DATA EXTRACTS
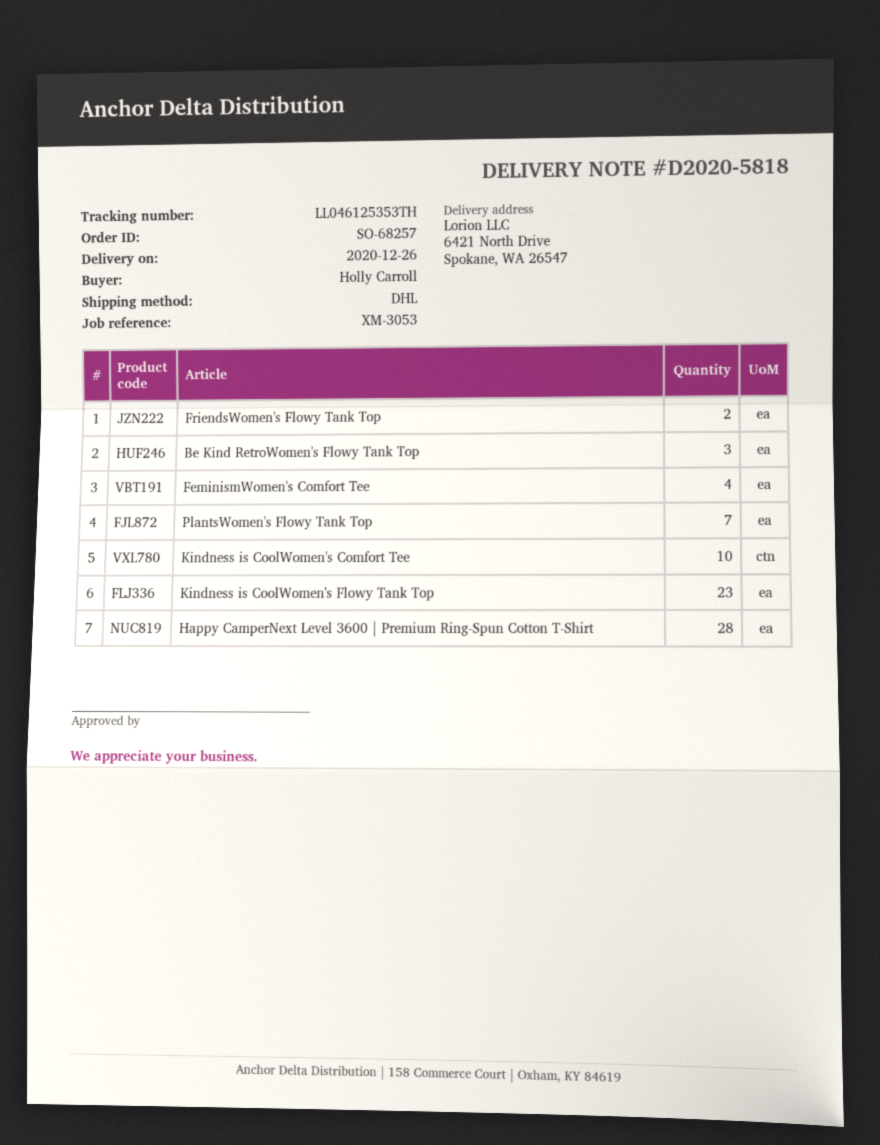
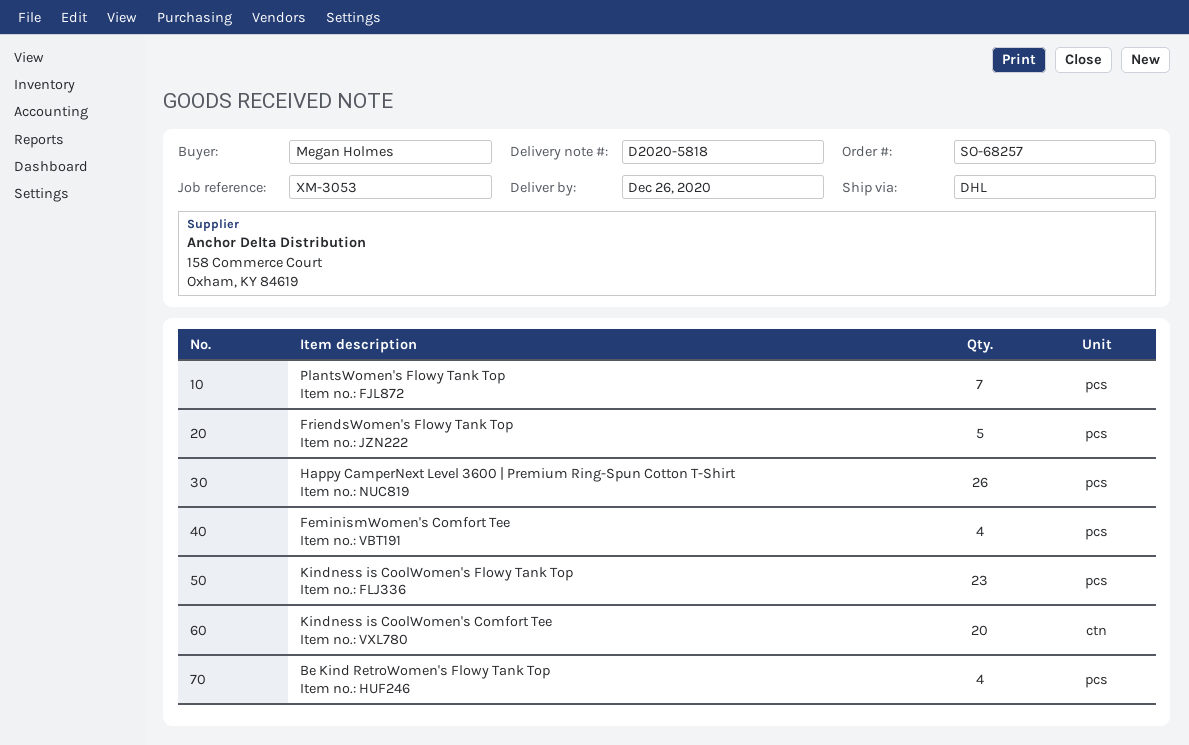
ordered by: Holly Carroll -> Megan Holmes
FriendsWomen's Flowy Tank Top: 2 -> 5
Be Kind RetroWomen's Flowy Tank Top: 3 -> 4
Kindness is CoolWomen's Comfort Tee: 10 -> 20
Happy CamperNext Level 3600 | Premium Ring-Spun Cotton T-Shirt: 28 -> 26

---

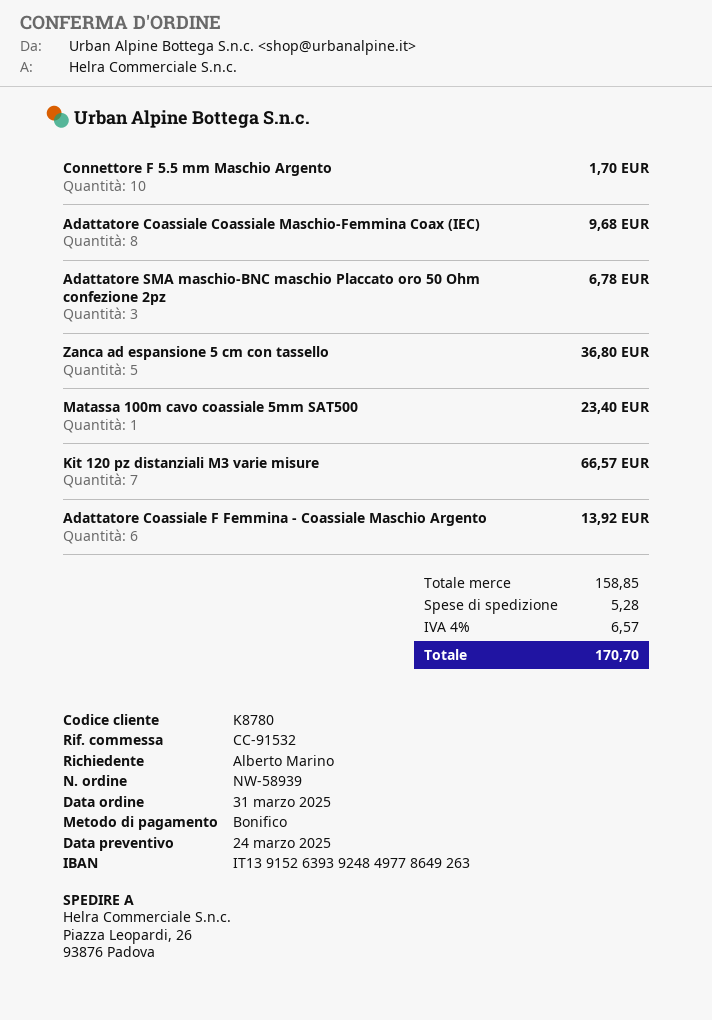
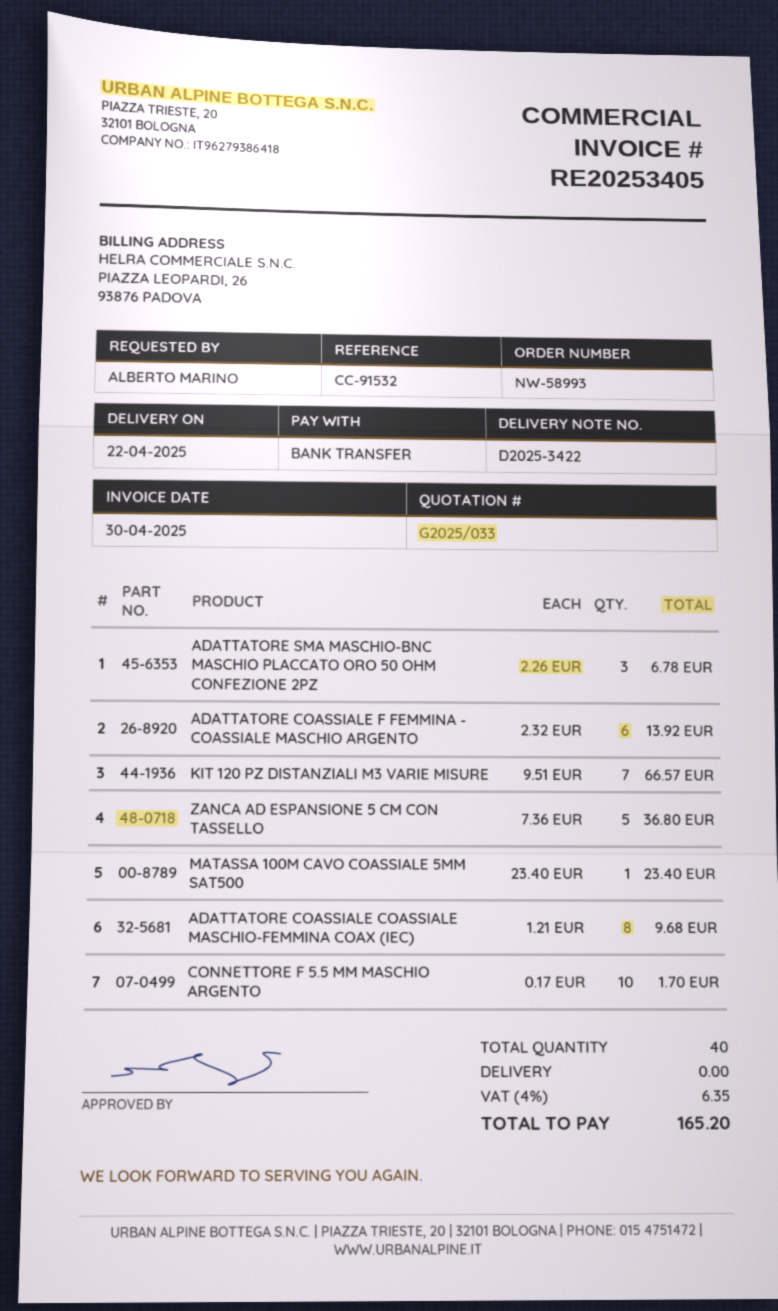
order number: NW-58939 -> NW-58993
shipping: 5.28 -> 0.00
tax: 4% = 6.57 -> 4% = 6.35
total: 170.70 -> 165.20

ABOUT THIS EXERCISE
Copy each line in the entries above where the word "Tank" shows up.

FINAL ANSWER
FriendsWomen's Flowy Tank Top: 2 -> 5
Be Kind RetroWomen's Flowy Tank Top: 3 -> 4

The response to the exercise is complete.